You're The Man is the first-ever planned "lost" Tamla/Motown album from Marvin Gaye. Fifteen of the album's seventeen tracks are on vinyl for the first time and three tracks are newly mixed by SaLaAM ReMi. The album also includes the rare long LP version of Gaye's cancelled Christmas single from '72, as well as an unreleased vault mix of its instrumental B-side, and a new essay by Marvin's biographer, David Ritz. While the tracks have been issued on various collections and deluxe editions, this is the first time they have been placed in their proper context. You're The Man was the album that was proposed to follow-up the monumental What's Going On, and it contains all of Marvin's solo and non-soundtrack recordings from 1972 (his next two albums in quick succession: Trouble Man and Let's Get It On). The release of You're The Man will coincide with the 60th anniversary of Motown and Marvin Gaye's 80th Birthday (April 2).

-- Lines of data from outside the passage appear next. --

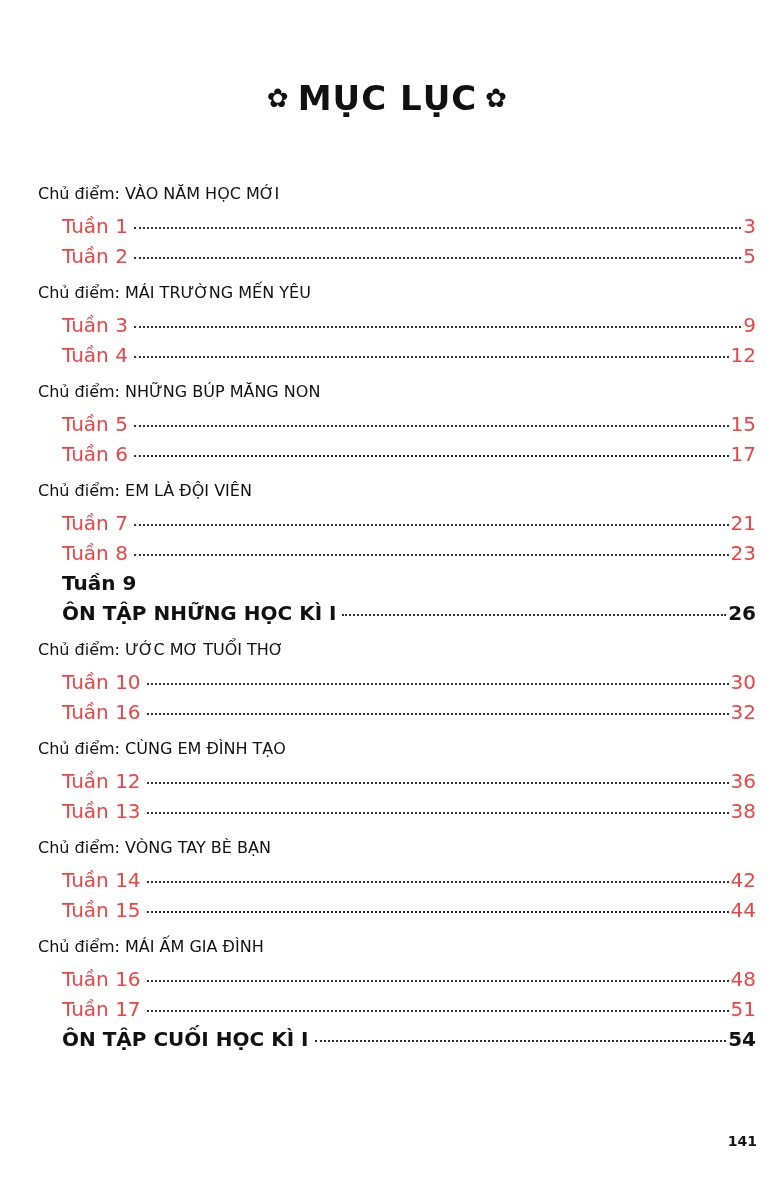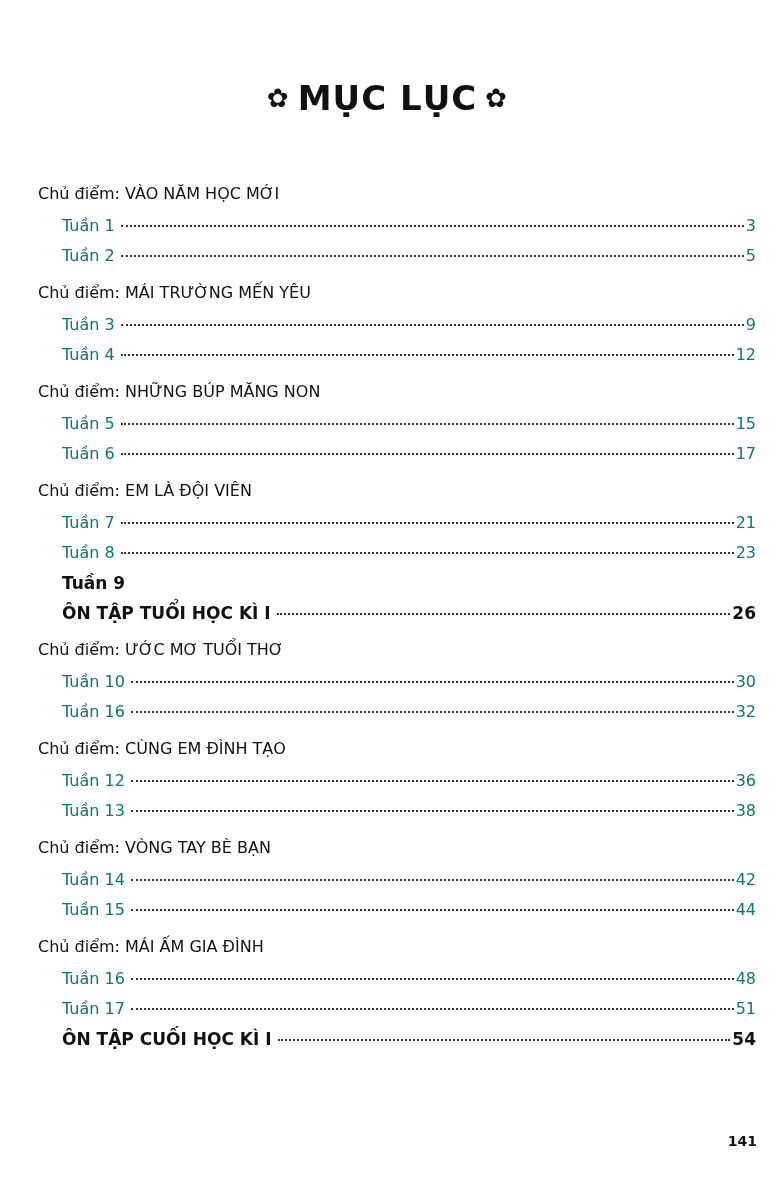--- a/index.html
+++ b/index.html
@@ -11,29 +11,29 @@
     position: absolute; top: 78px; left: 0; width: 775px; text-align: center;
     font-size: 34px; font-weight: bold; letter-spacing: 1px;
   }
   .title .flower { font-size: 26px; vertical-align: 3px; margin: 0 8px; }
   .toc { position: absolute; top: 172px; left: 38px; width: 718px; }
   .section-title {
     font-size: 16px; height: 34px; line-height: 34px; margin-top: 5px; white-space: nowrap;
   }
   .row {
     display: flex; align-items: baseline; height: 30px; line-height: 30px;
-    padding-left: 24px; font-size: 16px; color: #0f766e;
+    padding-left: 24px; font-size: 20px; color: #ef4444;
   }
   .row .label { white-space: nowrap; }
   .row .dots {
     flex: 1; margin: 0 2px 0 6px; border-bottom: 2px dotted #333;
     height: 0; position: relative; top: -4px;
   }
   .row .page { white-space: nowrap; text-align: right; }
-  .row.bold { font-weight: bold; font-size: 17px; color: #111; }
+  .row.bold { font-weight: bold; font-size: 20px; color: #111; }
   .row.bold .dots { border-bottom-width: 2.5px; }
   .row.heading-only { height: 30px; }
   .page-number {
     position: absolute; top: 1133px; right: 18px; font-size: 14px; font-weight: bold;
   }
 </style>
 </head>
 <body>
 
 <div class="title">
@@ -86,21 +86,21 @@
     </div>
   <div class="row">
       <span class="label">Tuần 8</span>
       <span class="dots"></span>
       <span class="page">23</span>
     </div>
   <div class="row bold heading-only">
       <span class="label">Tuần 9</span>
     </div>
   <div class="row bold">
-      <span class="label">ÔN TẬP TUỔI HỌC KÌ I</span>
+      <span class="label">ÔN TẬP NHỮNG HỌC KÌ I</span>
       <span class="dots"></span>
       <span class="page">26</span>
     </div>
 
   <div class="section-title">Chủ điểm: ƯỚC MƠ TUỔI THƠ</div>
   <div class="row">
       <span class="label">Tuần 10</span>
       <span class="dots"></span>
       <span class="page">30</span>
     </div>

In 1972, Marvin Gaye was on top: or so it seemed. "What's Going On," "Mercy Mercy Me (The Ecology)," and "Inner City Blues (Make Me Wanna Holler)," the three singles from his universally acclaimed album What's Going On, had each hit No. 1 on Billboard's Hot Soul Singles chart (since renamed Hot R&B/Hip-Hop Songs) and Top 10 Pop the year before. His new single, "You're The Man" – a percolating, sarcastic riff on political non-action issued as the U.S. presidential campaign was kicking off – reached No. 7 on Billboard's Hot Soul Singles chart. He saw Motown schedule a You're The Man album (catalog number Tamla 316). But when the lead single didn't cross over Pop, stalling at No. 50, Marvin retreated. Ambivalent about recording, stubborn about moving to Los Angeles with Berry Gordy and Motown, Marvin by his actions proclaimed no more new Marvin Gaye music.

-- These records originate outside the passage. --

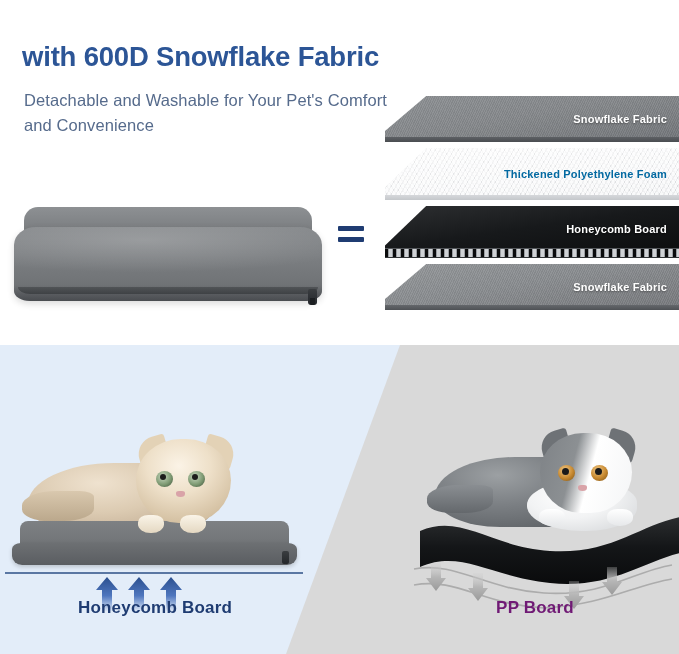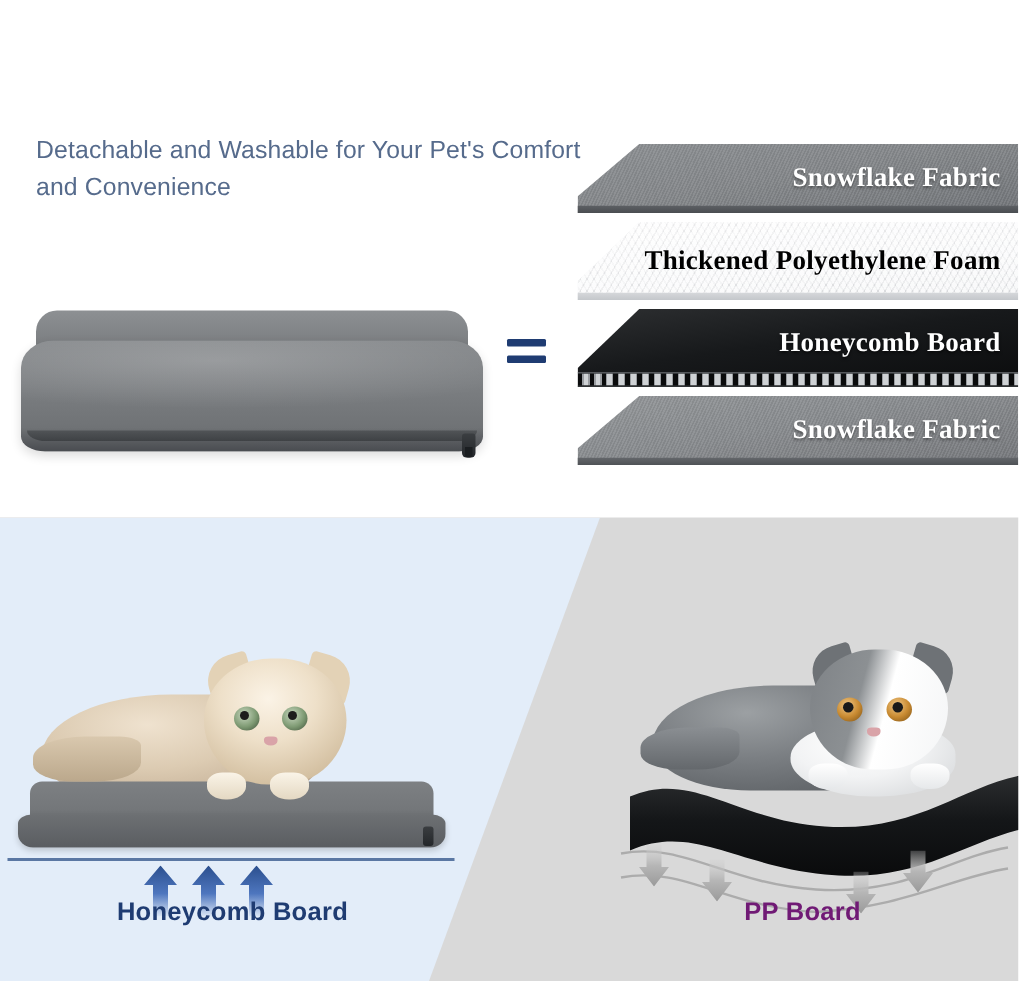--- a/index.html
+++ b/index.html
@@ -70,21 +70,21 @@
   .slab{
     position:absolute;left:0;top:0;width:294px;height:100%;
     clip-path:polygon(14% 0, 100% 0, 100% 82%, 100% 100%, 0 100%, 0 76%);
   }
   .slab-edge{
     position:absolute;left:0;bottom:0;width:294px;height:5px;
     clip-path:polygon(0 0,100% 0,100% 100%,0 100%);
   }
   .layer-label{
     position:absolute;right:12px;top:50%;transform:translateY(-52%);
-    font-size:18px;font-weight:bold;letter-spacing:0.2px;white-space:nowrap;font-family:Liberation Serif, serif;
+    font-size:11px;font-weight:bold;letter-spacing:0.2px;white-space:nowrap;
   }
 
   
   #layer0{top:0px;height:46px;}
   #layer0 .slab{
     background:
       repeating-linear-gradient(115deg, rgba(255,255,255,0.055) 0 1px, rgba(0,0,0,0.05) 1px 2px),
       linear-gradient(170deg,#8e9194 0%,#86898c 45%,#73767a 100%);
   }
   #layer0 .slab-edge{background:linear-gradient(180deg,#5d6064,#4a4d51);}
@@ -92,21 +92,21 @@
 
   
   #layer1{top:52px;height:52px;}
   #layer1 .slab{
     background:
       repeating-linear-gradient(120deg, rgba(0,0,0,0.035) 0 1px, rgba(255,255,255,0.5) 1px 4px),
       repeating-linear-gradient(60deg, rgba(0,0,0,0.028) 0 1px, rgba(255,255,255,0.5) 1px 4px),
       linear-gradient(175deg,#fbfbfc 0%,#f1f2f4 60%,#e2e4e7 100%);
   }
   #layer1 .slab-edge{background:linear-gradient(180deg,#d6d8db,#c4c7cb);}
-  #layer1 .layer-label{color:#000000;text-shadow:none;}
+  #layer1 .layer-label{color:#0369a1;text-shadow:none;}
 
   
   #layer2{top:110px;height:52px;}
   #layer2 .slab{
     background:linear-gradient(172deg,#2d2f31 0%,#17191b 45%,#0b0c0d 100%);
   }
   #layer2 .honey{
     position:absolute;left:0;bottom:0;width:294px;height:8px;
     background:
       repeating-linear-gradient(90deg,
@@ -258,20 +258,21 @@
 </style>
 </head>
 <body>
 
 <div class="page">
 
   <div class="top">
 
     <div class="title">
       <br>
+      <span>with 600D Snowflake Fabric</span>
     </div>
 
     <div class="subtitle">Detachable and Washable for Your Pet's Comfort and Convenience</div>
 
     <div class="pad-wrap">
       <div class="pad-top"></div>
       <div class="pad-body"></div>
       <div class="pad-seam"></div>
       <div class="pad-zip"></div>
     </div>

However, in this singular and transitional year for the late music legend, Gaye recorded more than an album's worth of music in Detroit and L.A. He produced himself, creating a suite of aching ballads; he worked with songwriters-becoming-producers Willie Hutch, then known mainly for the Jackson 5 smash "I'll Be There," but soon to be lauded for his film scores to The Mack and Foxy Brown; and with Pam Sawyer and Gloria Jones, whose "Piece of Clay" for Marvin decades later became a smash in the 1995 film Phenomenon. He cut two sought-after tracks with Freddie Perren and Fonce Mizell, half of the hit-making machine behind the Jackson 5; he got together with Hal Davis, who was preparing a Marvin Gaye-Diana Ross album, to cut another topical gem, "The World Is Rated X." And Marvin funneled his anger over the Vietnam War, and his brother's experiences there, into a sequel of sorts to "What's Going On," the poetic holiday ballad, "I Want To Come Home For Christmas." He even re-cut "You're The Man" as an eerie funk jam, perhaps for the LP as a bookend to the single.

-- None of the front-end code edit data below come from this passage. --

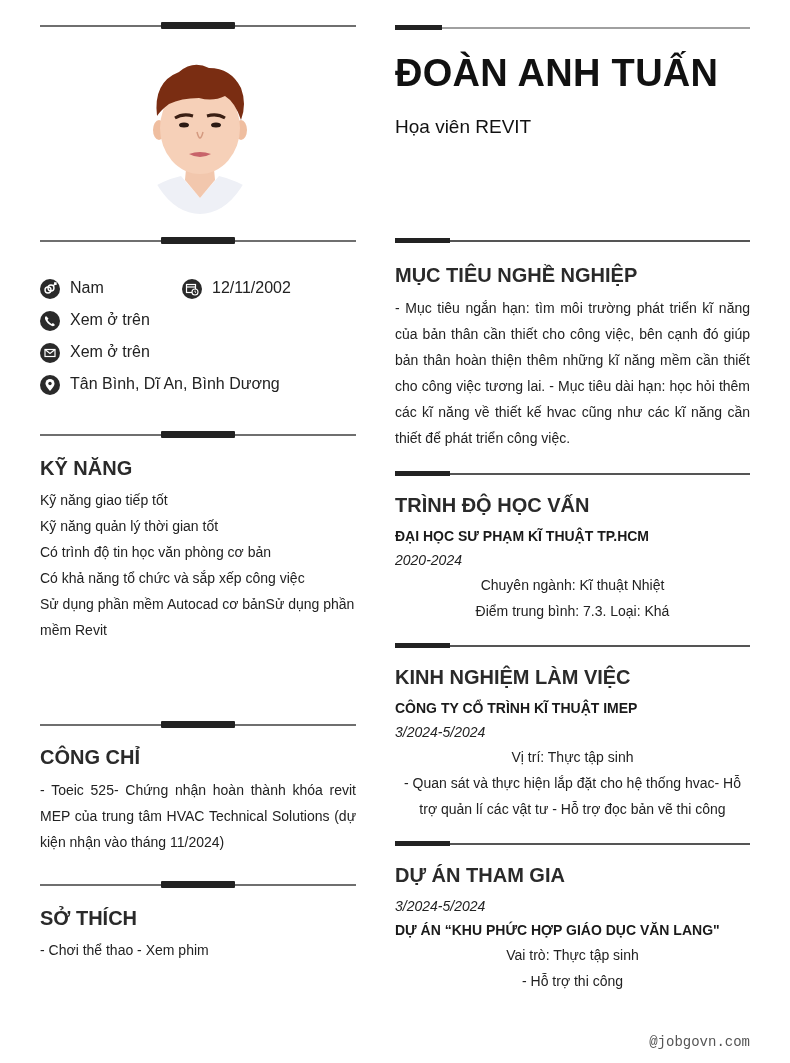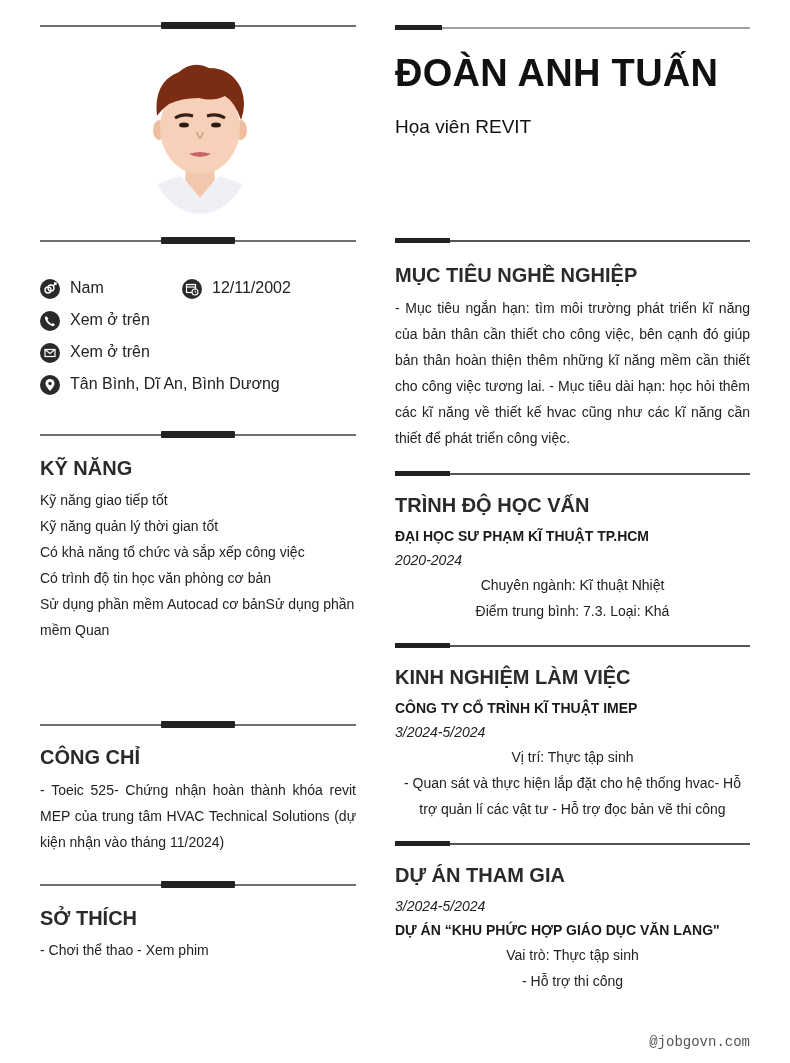--- a/index.html
+++ b/index.html
@@ -148,23 +148,23 @@
 
     <div class="cdiv" style="top:431px;">
         <div class="line"></div>
         <div class="bar"></div>
       </div>
 
     <div class="sec-title" style="top:457px;">KỸ NĂNG</div>
     <div style="position:absolute; left:0; top:487px; width:316px;">
       <div class="txt">Kỹ năng giao tiếp tốt</div>
       <div class="txt">Kỹ năng quản lý thời gian tốt</div>
+      <div class="txt">Có trình độ tin học văn phòng cơ bản</div>
       <div class="txt">Có khả năng tổ chức và sắp xếp công việc</div>
-      <div class="txt">Có trình độ tin học văn phòng cơ bản</div>
-      <div class="txt">Sử dụng phần mềm Autocad cơ bảnSử dụng phần mềm Quan</div>
+      <div class="txt">Sử dụng phần mềm Autocad cơ bảnSử dụng phần mềm Revit</div>
     </div>
 
     <div class="cdiv" style="top:721px;">
         <div class="line"></div>
         <div class="bar"></div>
       </div>
 
     <div class="sec-title" style="top:746px;">CÔNG CHỈ</div>
     <div class="txt just" style="position:absolute; left:0; top:777px; width:316px;">- Toeic 525- Chứng nhận hoàn thành khóa revit MEP của trung tâm HVAC Technical Solutions (dự kiện nhận vào tháng 11/2024)</div>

None of these tracks or any other on the LP, except the single, were issued at the time. Three tracks from the album are newly mixed by SaLaAM ReMi, the songwriter and producer long associated with Nas, the Fugees, and Amy Winehouse: "My Last Chance," "Symphony," and "I'd Give My Life For You." Also included is the rare, long LP version of Gaye's cancelled 1972 Christmas single, plus an unreleased vault mix of its instrumental B-side. Over the years, songs from You're The Man have been included on several CD releases but 15 of the album's 17 tracks have not been released on vinyl until now.